Task details:
Where the records contain images, omit them, and repeat everything else word for word.

Data for this task:
━━━━

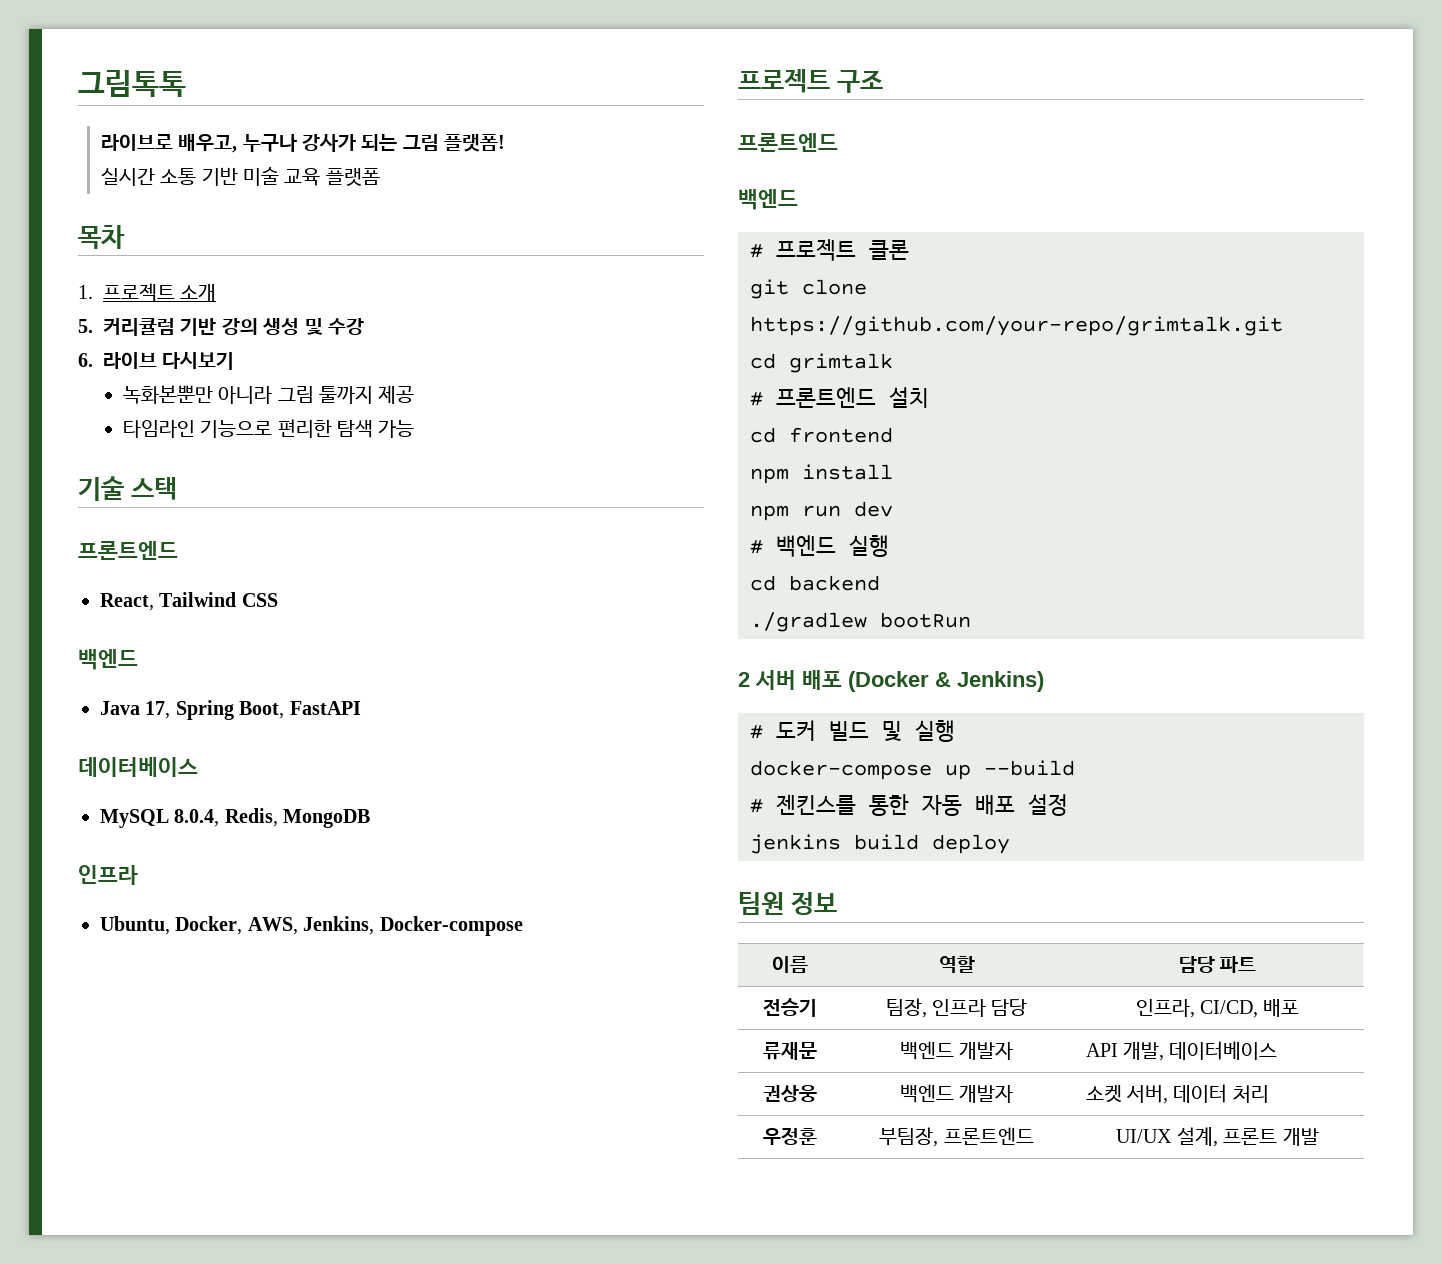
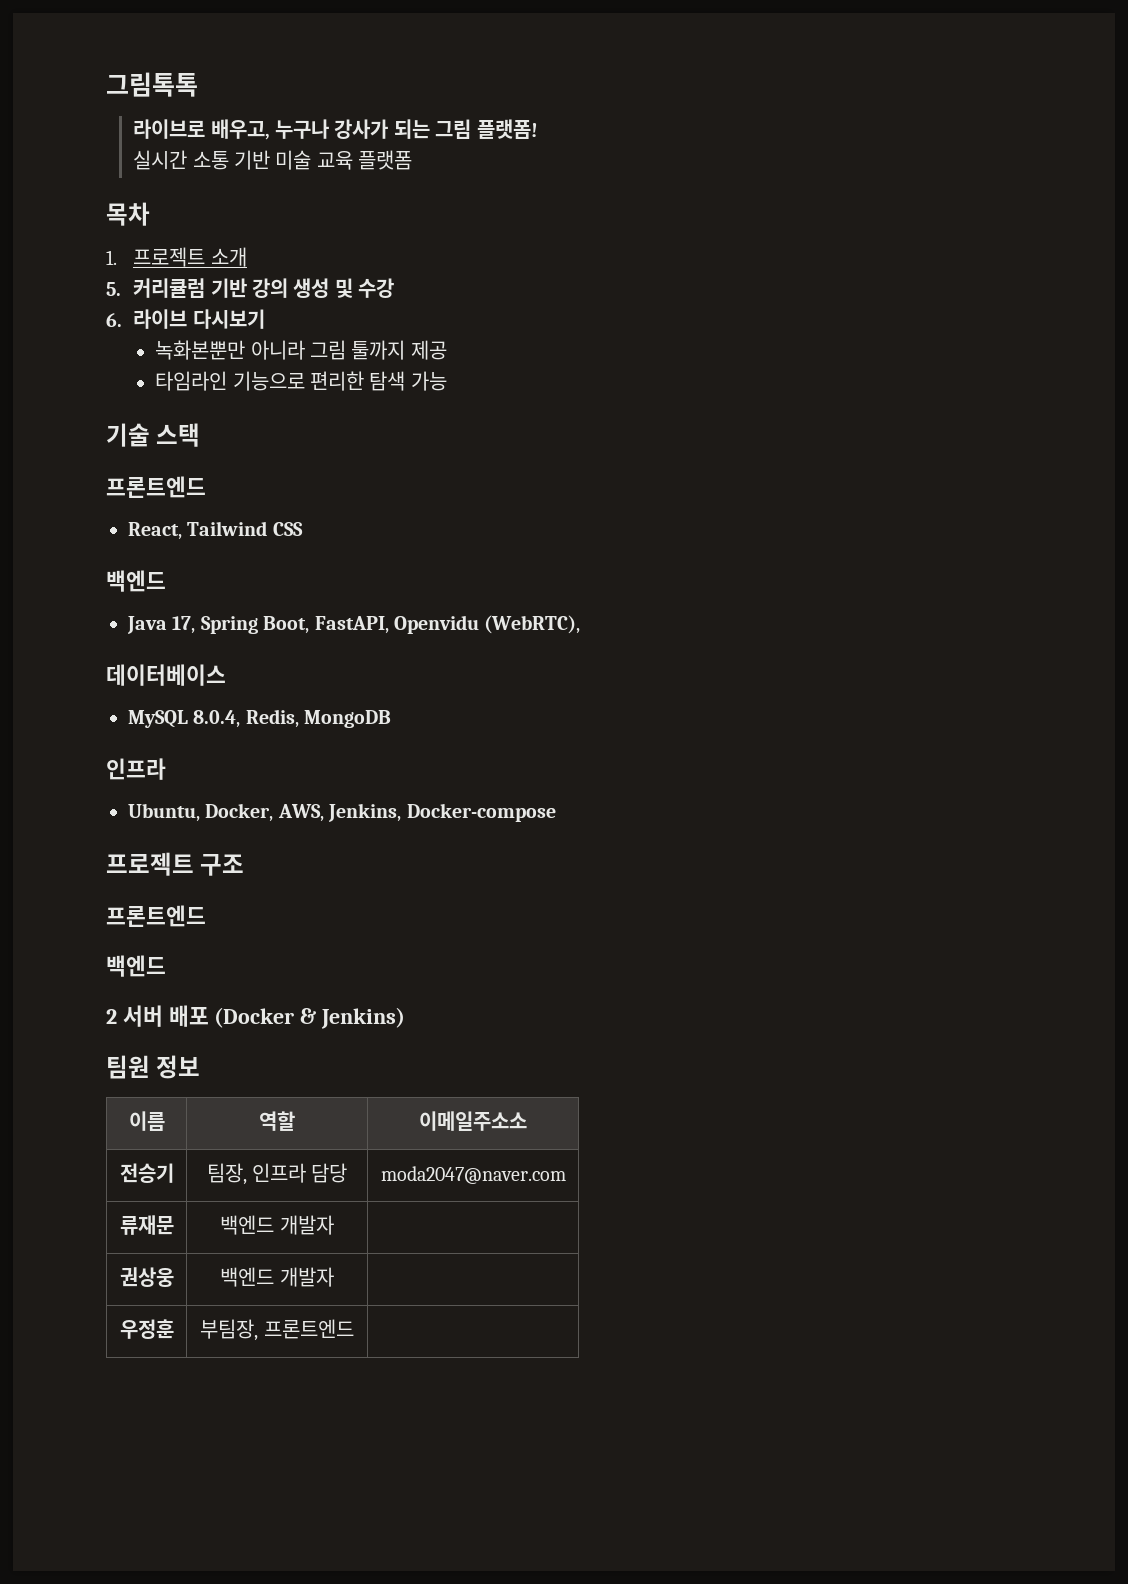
- Java 17, Spring Boot, FastAPI
+ Java 17, Spring Boot, FastAPI, Openvidu (WebRTC),
- # 프로젝트 클론
- git clone https://github.com/your-repo/grimtalk.git
- cd grimtalk
- # 프론트엔드 설치
- cd frontend
- npm install
- npm run dev
- # 백엔드 실행
- cd backend
- ./gradlew bootRun
- # 도커 빌드 및 실행
- docker-compose up --build
- # 젠킨스를 통한 자동 배포 설정
- jenkins build deploy
- 이름 | 역할 | 담당 파트
+ 이름 | 역할 | 이메일주소소
- 전승기 | 팀장, 인프라 담당 | 인프라, CI/CD, 배포
+ 전승기 | 팀장, 인프라 담당 | moda2047@naver.com
- 류재문 | 백엔드 개발자 | API 개발, 데이터베이스
+ 류재문 | 백엔드 개발자 |
- 권상웅 | 백엔드 개발자 | 소켓 서버, 데이터 처리
+ 권상웅 | 백엔드 개발자 |
- 우정훈 | 부팀장, 프론트엔드 | UI/UX 설계, 프론트 개발
+ 우정훈 | 부팀장, 프론트엔드 |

━━━━

Final answer:
- Java 17, Spring Boot, FastAPI
+ Java 17, Spring Boot, FastAPI, Openvidu (WebRTC),
- # 프로젝트 클론
- git clone https://github.com/your-repo/grimtalk.git
- cd grimtalk
- # 프론트엔드 설치
- cd frontend
- npm install
- npm run dev
- # 백엔드 실행
- cd backend
- ./gradlew bootRun
- # 도커 빌드 및 실행
- docker-compose up --build
- # 젠킨스를 통한 자동 배포 설정
- jenkins build deploy
- 이름 | 역할 | 담당 파트
+ 이름 | 역할 | 이메일주소소
- 전승기 | 팀장, 인프라 담당 | 인프라, CI/CD, 배포
+ 전승기 | 팀장, 인프라 담당 | moda2047@naver.com
- 류재문 | 백엔드 개발자 | API 개발, 데이터베이스
+ 류재문 | 백엔드 개발자 |
- 권상웅 | 백엔드 개발자 | 소켓 서버, 데이터 처리
+ 권상웅 | 백엔드 개발자 |
- 우정훈 | 부팀장, 프론트엔드 | UI/UX 설계, 프론트 개발
+ 우정훈 | 부팀장, 프론트엔드 |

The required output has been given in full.